Exercise ->
Could you filter the records below down to the lines that include the word "eficiente"?

Data for analysis ->

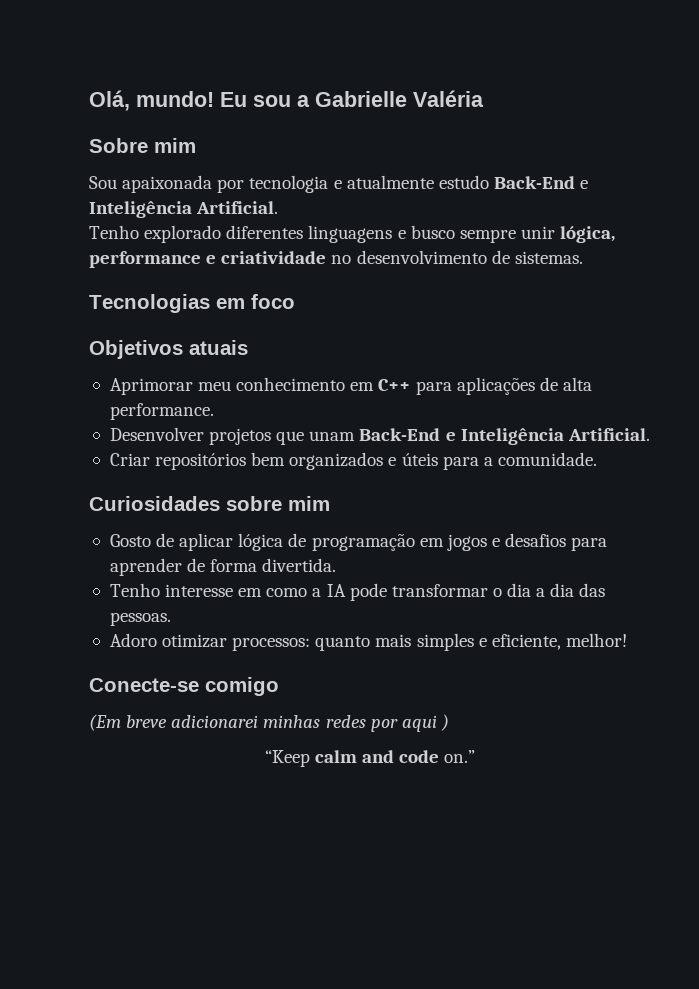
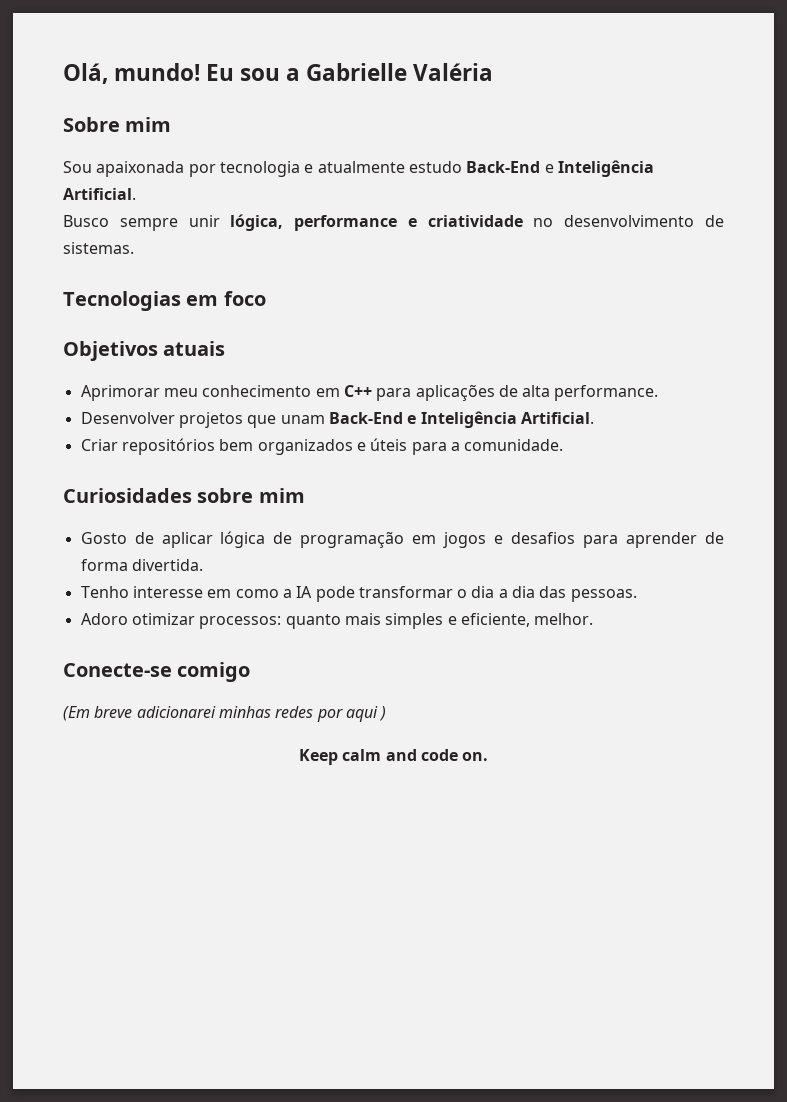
- Tenho explorado diferentes linguagens e busco sempre unir lógica, performance e criatividade no desenvolvimento de sistemas.
+ Busco sempre unir lógica, performance e criatividade no desenvolvimento de sistemas.
- Adoro otimizar processos: quanto mais simples e eficiente, melhor!
+ Adoro otimizar processos: quanto mais simples e eficiente, melhor.
- “Keep calm and code on.”
+ Keep calm and code on.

Written solution ->
- Adoro otimizar processos: quanto mais simples e eficiente, melhor!
+ Adoro otimizar processos: quanto mais simples e eficiente, melhor.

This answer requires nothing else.